[[ STUDY MATERIAL, beginning ]]

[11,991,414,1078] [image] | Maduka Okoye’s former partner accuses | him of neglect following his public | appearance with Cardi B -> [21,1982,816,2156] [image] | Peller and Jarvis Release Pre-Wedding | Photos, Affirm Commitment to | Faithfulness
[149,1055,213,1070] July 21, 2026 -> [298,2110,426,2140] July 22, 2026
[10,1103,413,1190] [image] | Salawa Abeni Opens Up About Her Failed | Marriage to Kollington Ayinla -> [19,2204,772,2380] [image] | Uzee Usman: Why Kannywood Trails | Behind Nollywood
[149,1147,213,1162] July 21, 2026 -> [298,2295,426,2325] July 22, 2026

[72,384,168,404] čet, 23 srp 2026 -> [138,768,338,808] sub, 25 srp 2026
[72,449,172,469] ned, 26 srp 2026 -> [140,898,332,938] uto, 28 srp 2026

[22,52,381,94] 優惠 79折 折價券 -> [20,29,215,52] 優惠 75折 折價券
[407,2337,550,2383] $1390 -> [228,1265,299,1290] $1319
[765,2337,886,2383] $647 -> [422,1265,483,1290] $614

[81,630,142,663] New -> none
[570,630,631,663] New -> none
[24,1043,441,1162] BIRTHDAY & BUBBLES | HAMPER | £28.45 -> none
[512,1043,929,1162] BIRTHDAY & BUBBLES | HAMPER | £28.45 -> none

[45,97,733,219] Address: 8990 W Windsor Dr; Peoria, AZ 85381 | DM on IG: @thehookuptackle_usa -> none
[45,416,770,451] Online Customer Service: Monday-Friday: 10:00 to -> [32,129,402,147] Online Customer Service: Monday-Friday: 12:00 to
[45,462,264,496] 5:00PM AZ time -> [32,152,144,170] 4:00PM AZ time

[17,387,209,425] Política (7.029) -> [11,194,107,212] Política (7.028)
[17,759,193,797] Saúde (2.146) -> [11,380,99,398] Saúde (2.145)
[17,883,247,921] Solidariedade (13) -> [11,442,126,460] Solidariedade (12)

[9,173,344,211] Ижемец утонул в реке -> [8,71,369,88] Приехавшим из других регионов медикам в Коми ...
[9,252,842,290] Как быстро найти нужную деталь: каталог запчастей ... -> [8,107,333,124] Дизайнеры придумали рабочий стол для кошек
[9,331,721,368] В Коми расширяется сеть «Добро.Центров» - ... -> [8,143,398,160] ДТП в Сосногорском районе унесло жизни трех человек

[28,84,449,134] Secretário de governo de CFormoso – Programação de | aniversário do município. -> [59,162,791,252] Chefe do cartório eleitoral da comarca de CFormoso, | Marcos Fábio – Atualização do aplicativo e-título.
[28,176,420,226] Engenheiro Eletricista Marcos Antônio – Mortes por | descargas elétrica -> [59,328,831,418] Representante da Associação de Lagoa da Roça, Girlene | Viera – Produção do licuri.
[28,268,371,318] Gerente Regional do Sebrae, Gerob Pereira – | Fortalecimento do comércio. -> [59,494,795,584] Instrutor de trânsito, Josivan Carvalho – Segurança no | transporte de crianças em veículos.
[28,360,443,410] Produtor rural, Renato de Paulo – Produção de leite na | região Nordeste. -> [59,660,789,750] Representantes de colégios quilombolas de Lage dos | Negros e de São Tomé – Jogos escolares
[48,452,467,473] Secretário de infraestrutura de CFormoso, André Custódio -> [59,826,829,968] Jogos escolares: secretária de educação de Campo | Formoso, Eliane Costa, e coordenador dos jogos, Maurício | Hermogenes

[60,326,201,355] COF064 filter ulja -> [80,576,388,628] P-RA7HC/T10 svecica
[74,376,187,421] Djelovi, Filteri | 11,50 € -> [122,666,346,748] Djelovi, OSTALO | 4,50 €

[[ STUDY MATERIAL, end ]]

### ASSIGNMENT
Your answer should be the lines above, from the line containing "[17,387,209,425] Política (7.029)" up to and including the line containing "[28,268,371,318] Gerente Regional", reproduced exactly and with nothing else.

### TASK RESULT
[17,387,209,425] Política (7.029) -> [11,194,107,212] Política (7.028)
[17,759,193,797] Saúde (2.146) -> [11,380,99,398] Saúde (2.145)
[17,883,247,921] Solidariedade (13) -> [11,442,126,460] Solidariedade (12)

[9,173,344,211] Ижемец утонул в реке -> [8,71,369,88] Приехавшим из других регионов медикам в Коми ...
[9,252,842,290] Как быстро найти нужную деталь: каталог запчастей ... -> [8,107,333,124] Дизайнеры придумали рабочий стол для кошек
[9,331,721,368] В Коми расширяется сеть «Добро.Центров» - ... -> [8,143,398,160] ДТП в Сосногорском районе унесло жизни трех человек

[28,84,449,134] Secretário de governo de CFormoso – Programação de | aniversário do município. -> [59,162,791,252] Chefe do cartório eleitoral da comarca de CFormoso, | Marcos Fábio – Atualização do aplicativo e-título.
[28,176,420,226] Engenheiro Eletricista Marcos Antônio – Mortes por | descargas elétrica -> [59,328,831,418] Representante da Associação de Lagoa da Roça, Girlene | Viera – Produção do licuri.
[28,268,371,318] Gerente Regional do Sebrae, Gerob Pereira – | Fortalecimento do comércio. -> [59,494,795,584] Instrutor de trânsito, Josivan Carvalho – Segurança no | transporte de crianças em veículos.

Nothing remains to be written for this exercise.